_Task prompt_
Restate word for word the lines of the entries below, starting with the line that holds "text: Browse ->" and ending with the line that holds "text: Title ->", and no others.

_Data supplied_

··········

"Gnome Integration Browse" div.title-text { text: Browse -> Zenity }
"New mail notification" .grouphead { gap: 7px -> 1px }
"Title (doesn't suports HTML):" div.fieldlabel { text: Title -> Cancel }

··········

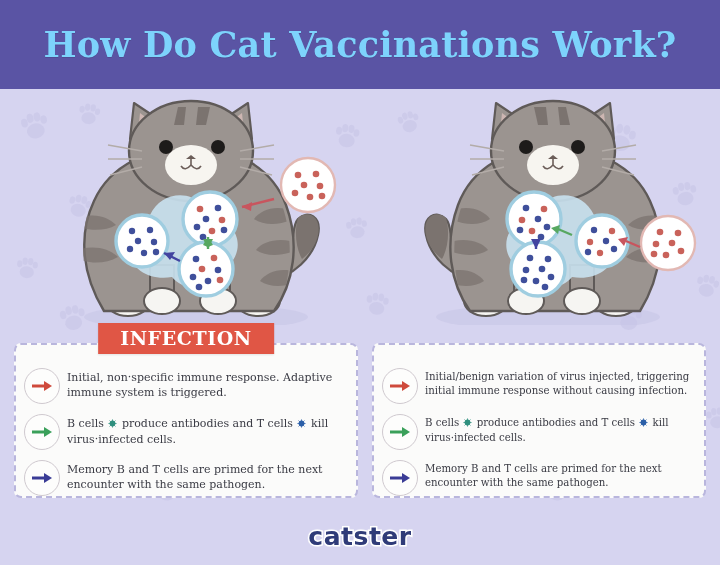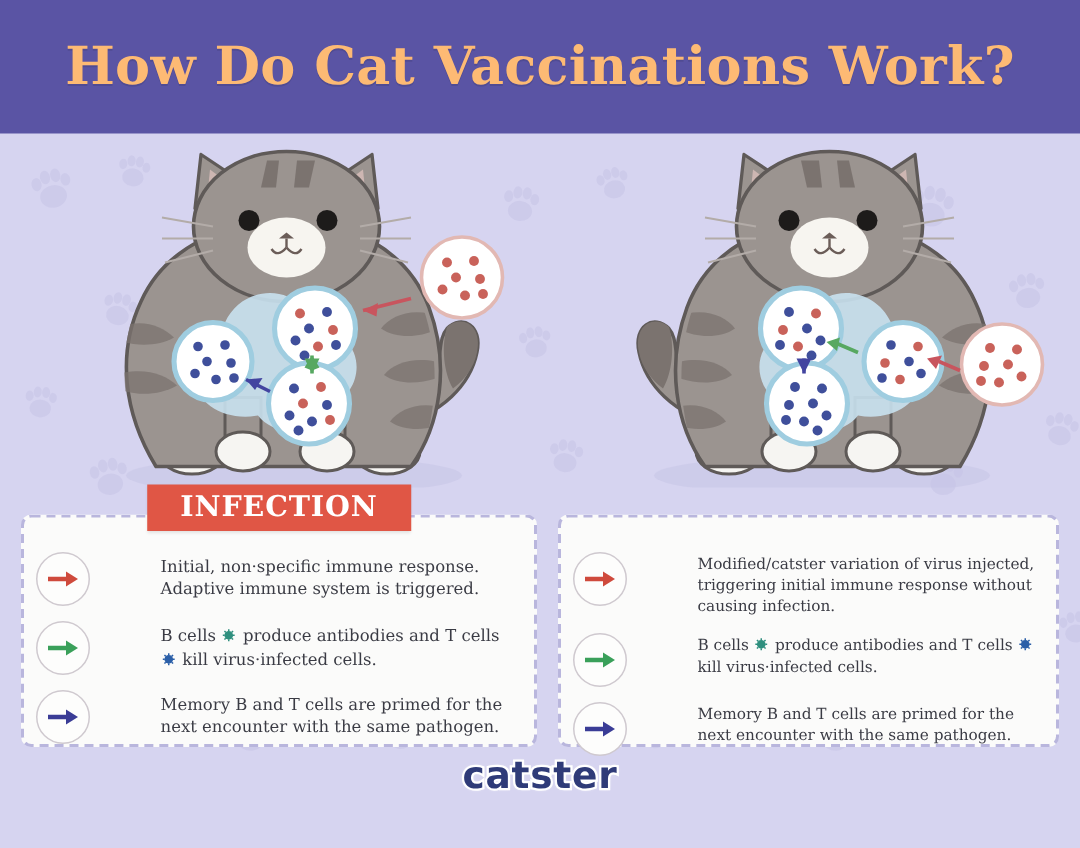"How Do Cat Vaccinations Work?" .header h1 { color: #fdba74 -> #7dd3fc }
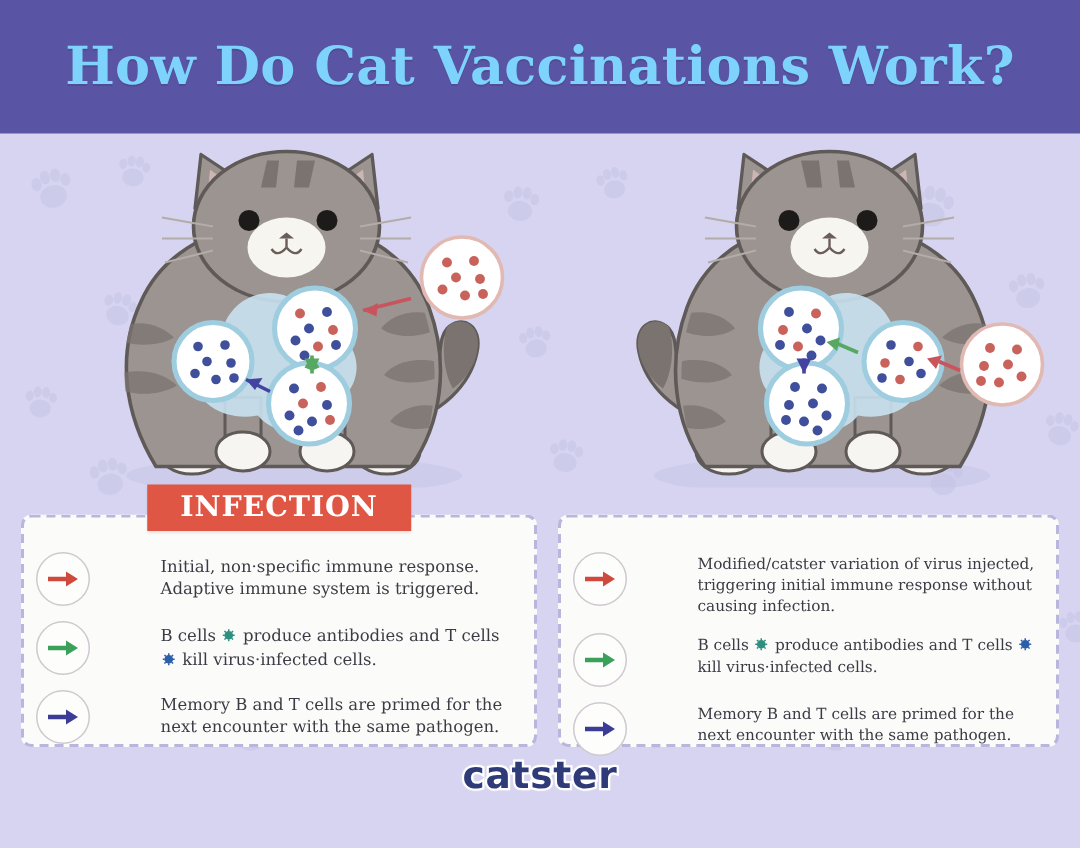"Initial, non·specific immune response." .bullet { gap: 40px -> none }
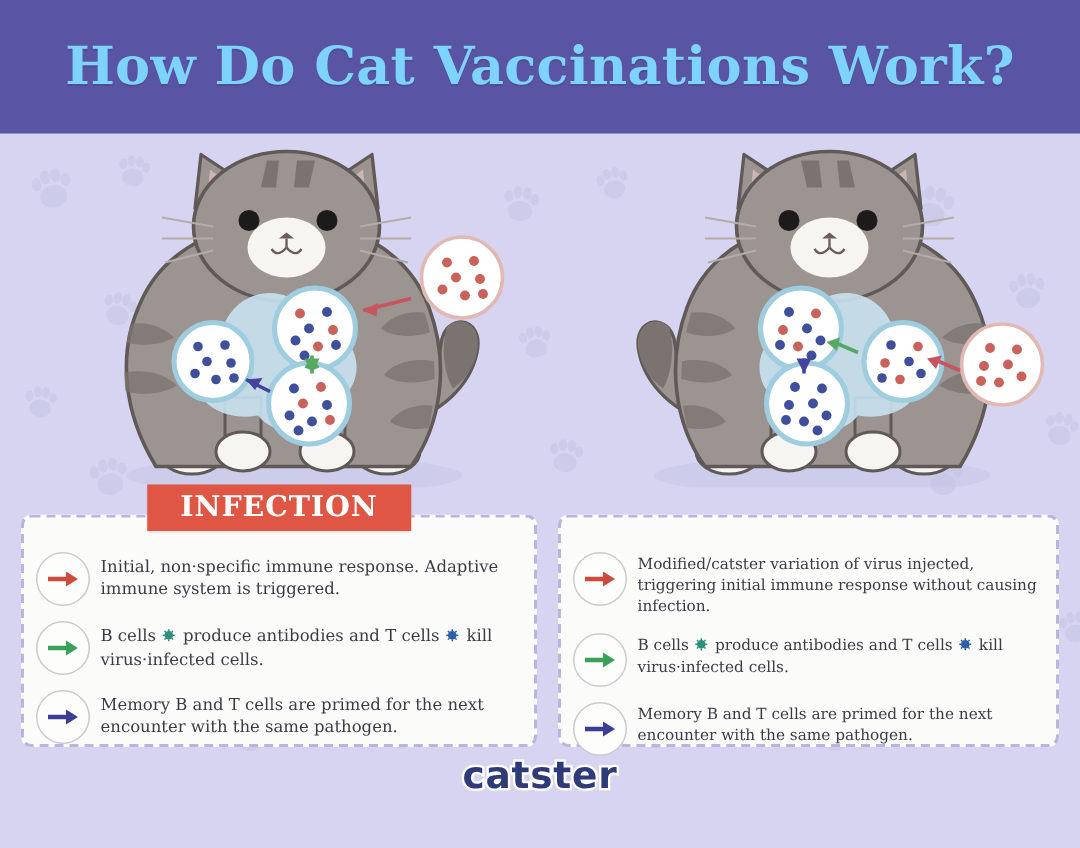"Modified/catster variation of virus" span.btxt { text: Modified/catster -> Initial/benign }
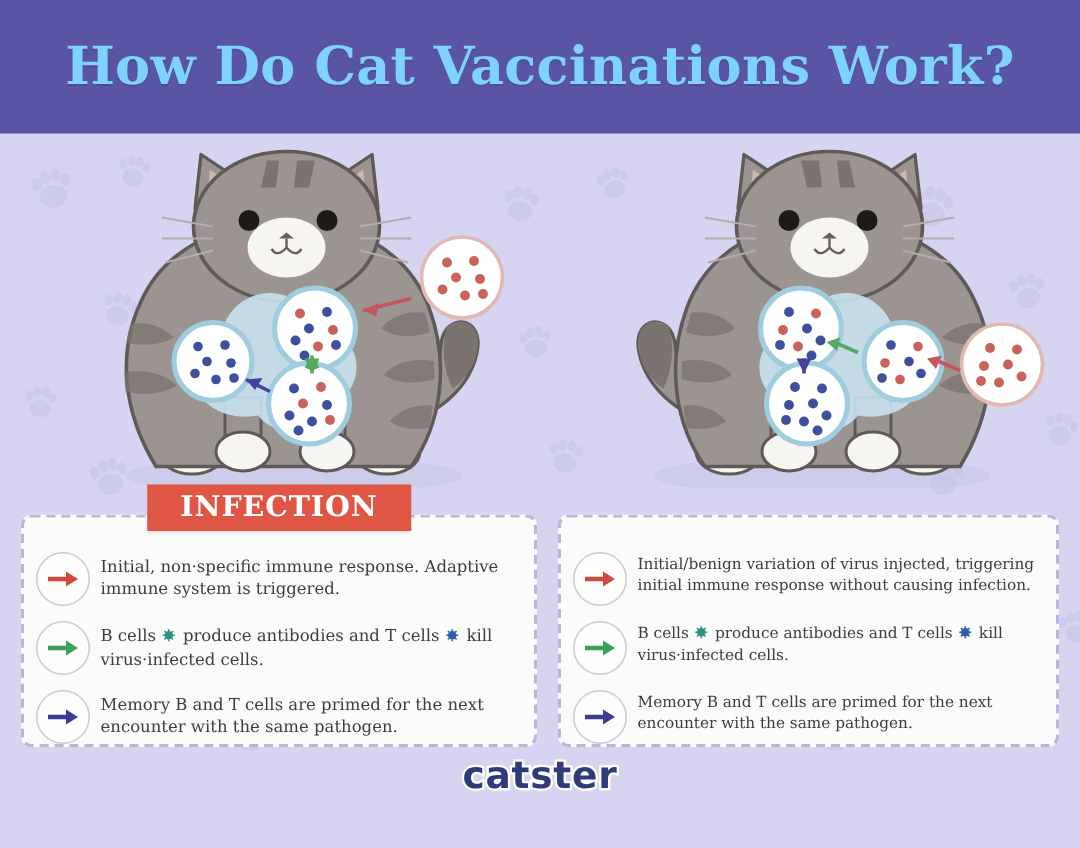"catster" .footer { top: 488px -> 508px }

··········

_Solution below_
"Gnome Integration Browse" div.title-text { text: Browse -> Zenity }
"New mail notification" .grouphead { gap: 7px -> 1px }
"Title (doesn't suports HTML):" div.fieldlabel { text: Title -> Cancel }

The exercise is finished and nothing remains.